OpenAI recently launched its new generation intelligent agent programming model, GPT-5.1-Codex-Max, replacing the previous GPT-5.1-Codex as the default model for the Codex integrated interface. This upgrade significantly improves long-term inference capabilities, interaction efficiency, and real-time performance, and surpasses the Google Gemini 3 Pro in multiple benchmark tests, attracting widespread attention in the AI development field.

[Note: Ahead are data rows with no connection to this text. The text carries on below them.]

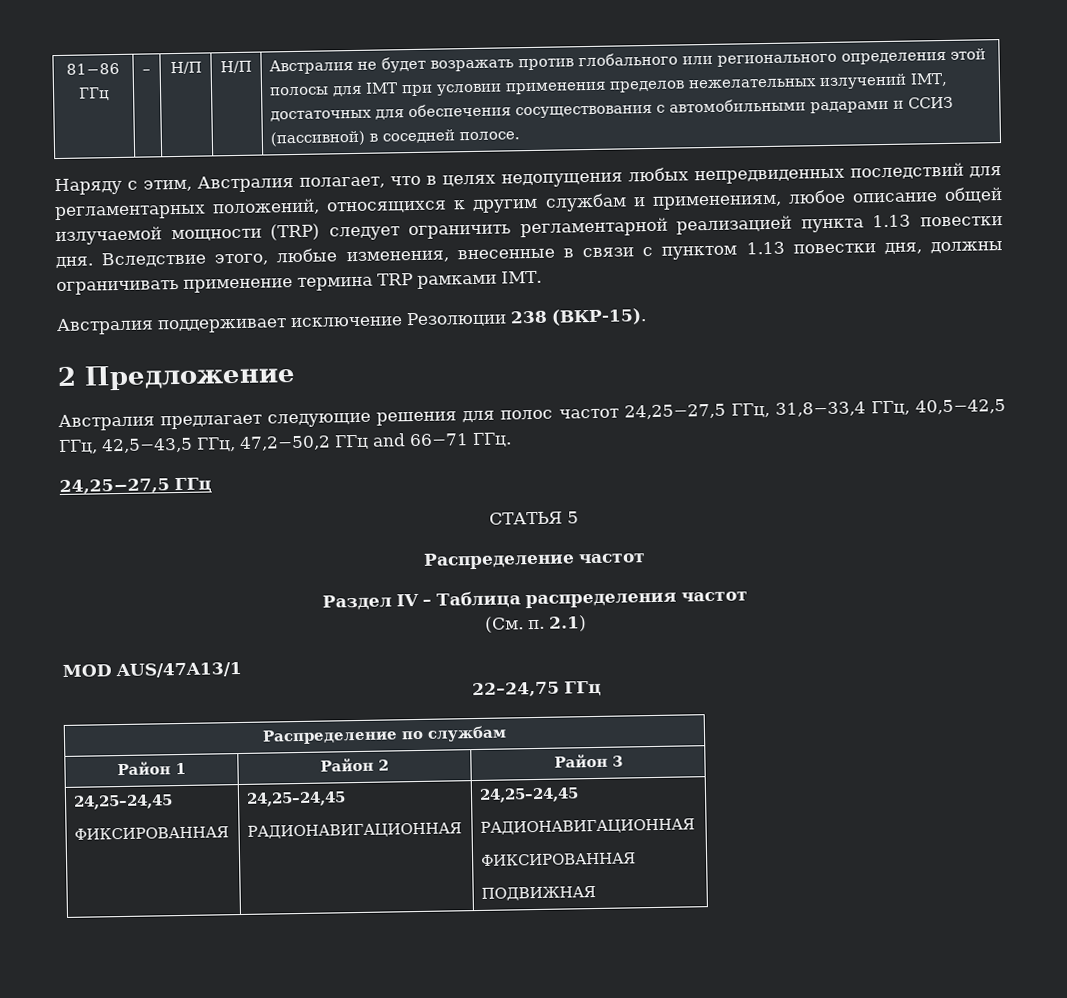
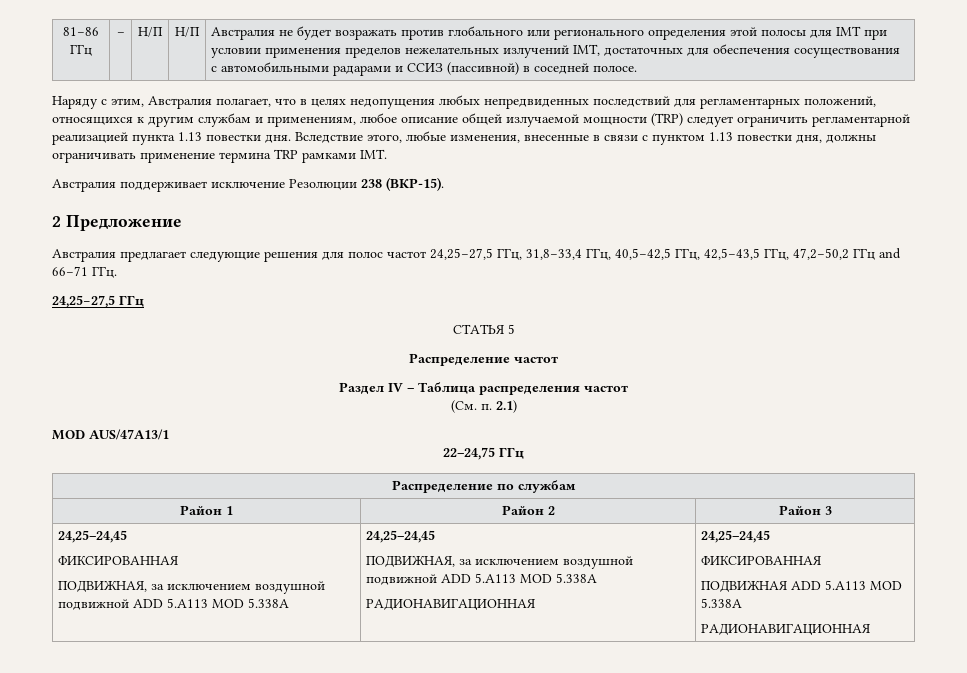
  Район 1 | Район 2 | Район 3
  24,25–24,45
- ФИКСИРОВАННАЯ | 24,25–24,45
+ ФИКСИРОВАННАЯ
+ ПОДВИЖНАЯ, за исключением воздушной подвижной ADD 5.A113 MOD 5.338A | 24,25–24,45
+ ПОДВИЖНАЯ, за исключением воздушной подвижной ADD 5.A113 MOD 5.338A
  РАДИОНАВИГАЦИОННАЯ | 24,25–24,45
+ ФИКСИРОВАННАЯ
+ ПОДВИЖНАЯ ADD 5.A113 MOD 5.338A
  РАДИОНАВИГАЦИОННАЯ
- ФИКСИРОВАННАЯ
- ПОДВИЖНАЯ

In terms of performance, Codex-Max leads across the board in key programming tests: its accuracy in SWE-Bench Verified (solving real-world software problems) reaches 77.9%, slightly higher than Gemini's 76.2%; in the Terminal-Bench 2.0 test, it wins with 58.1% to 54.2%; and in the highly competitive LiveCodeBench Pro coding Elo test, the two models are tied (2439 points). This achievement signifies OpenAI's continued leading advantage in the field of AI programming.
Technically, Codex-Max introduces an innovative mechanism called "Compaction," which intelligently preserves critical context and discards redundant details, supporting continuous operation of millions of tokens without performance degradation. Thanks to this technology, the model successfully completed complex tasks (such as multi-step code refactoring) for over 24 hours in internal testing, while improving token efficiency by 30% and reducing latency and cost. Currently, the model has been integrated into OpenAI's Codex CLI, internal code review tools, and other development environments, supporting real-time interactive scenarios such as reinforcement learning training.
Despite its powerful capabilities, OpenAI emphasizes that Codex-Max is a coding "assistant," not a replacement. The model runs in a sandbox environment by default, with network access disabled, and generates detailed logs for developer verification. It's worth noting that ordinary users need to subscribe to ChatGPT Plus/Pro or the Enterprise Edition to use it; the public API is not yet open. OpenAI revealed that 95% of its internal engineers use Codex weekly, and the average number of pull requests has increased by 70% since adoption.